» Work item
Beginning at the line containing "- Live Demo on bl.ocks.org" in the material below and ending at the line containing "- Use a color", return each line exactly and add nothing.

» Exercise material
▼▼▼

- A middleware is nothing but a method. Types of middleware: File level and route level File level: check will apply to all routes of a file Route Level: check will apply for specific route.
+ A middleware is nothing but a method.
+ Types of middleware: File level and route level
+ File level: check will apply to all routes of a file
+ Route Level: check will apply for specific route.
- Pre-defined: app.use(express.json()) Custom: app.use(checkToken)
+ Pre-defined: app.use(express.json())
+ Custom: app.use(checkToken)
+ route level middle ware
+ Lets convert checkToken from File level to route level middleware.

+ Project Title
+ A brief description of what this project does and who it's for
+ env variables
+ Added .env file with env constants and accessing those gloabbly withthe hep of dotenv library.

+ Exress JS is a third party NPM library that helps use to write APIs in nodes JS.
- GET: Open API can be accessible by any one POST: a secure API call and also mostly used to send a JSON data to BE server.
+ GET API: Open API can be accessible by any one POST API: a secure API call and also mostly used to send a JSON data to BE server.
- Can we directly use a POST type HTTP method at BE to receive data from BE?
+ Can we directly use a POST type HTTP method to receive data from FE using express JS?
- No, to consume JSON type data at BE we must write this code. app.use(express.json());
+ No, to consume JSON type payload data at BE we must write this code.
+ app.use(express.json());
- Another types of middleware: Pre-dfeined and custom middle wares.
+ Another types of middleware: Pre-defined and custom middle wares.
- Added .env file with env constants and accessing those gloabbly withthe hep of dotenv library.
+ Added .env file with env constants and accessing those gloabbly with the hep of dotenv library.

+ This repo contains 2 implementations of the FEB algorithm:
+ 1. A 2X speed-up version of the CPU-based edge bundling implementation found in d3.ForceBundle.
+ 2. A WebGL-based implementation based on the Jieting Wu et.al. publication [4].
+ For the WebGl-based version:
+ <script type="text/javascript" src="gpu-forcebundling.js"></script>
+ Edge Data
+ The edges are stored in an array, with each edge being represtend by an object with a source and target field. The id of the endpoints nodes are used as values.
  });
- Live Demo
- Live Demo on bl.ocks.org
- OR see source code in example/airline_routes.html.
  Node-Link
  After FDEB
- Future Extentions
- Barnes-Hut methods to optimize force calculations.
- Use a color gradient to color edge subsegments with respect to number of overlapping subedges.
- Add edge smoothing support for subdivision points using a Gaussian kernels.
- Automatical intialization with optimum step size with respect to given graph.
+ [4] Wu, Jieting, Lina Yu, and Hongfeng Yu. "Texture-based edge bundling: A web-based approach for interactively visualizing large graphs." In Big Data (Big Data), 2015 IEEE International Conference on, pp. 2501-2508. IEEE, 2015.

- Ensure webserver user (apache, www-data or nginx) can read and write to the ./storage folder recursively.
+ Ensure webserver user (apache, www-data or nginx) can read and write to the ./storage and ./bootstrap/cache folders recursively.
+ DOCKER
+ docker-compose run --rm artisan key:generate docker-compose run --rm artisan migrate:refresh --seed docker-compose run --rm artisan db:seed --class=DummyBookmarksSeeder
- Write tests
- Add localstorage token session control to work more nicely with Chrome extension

▲▲▲

» Task answer
- Live Demo on bl.ocks.org
- OR see source code in example/airline_routes.html.
  Node-Link
  After FDEB
- Future Extentions
- Barnes-Hut methods to optimize force calculations.
- Use a color gradient to color edge subsegments with respect to number of overlapping subedges.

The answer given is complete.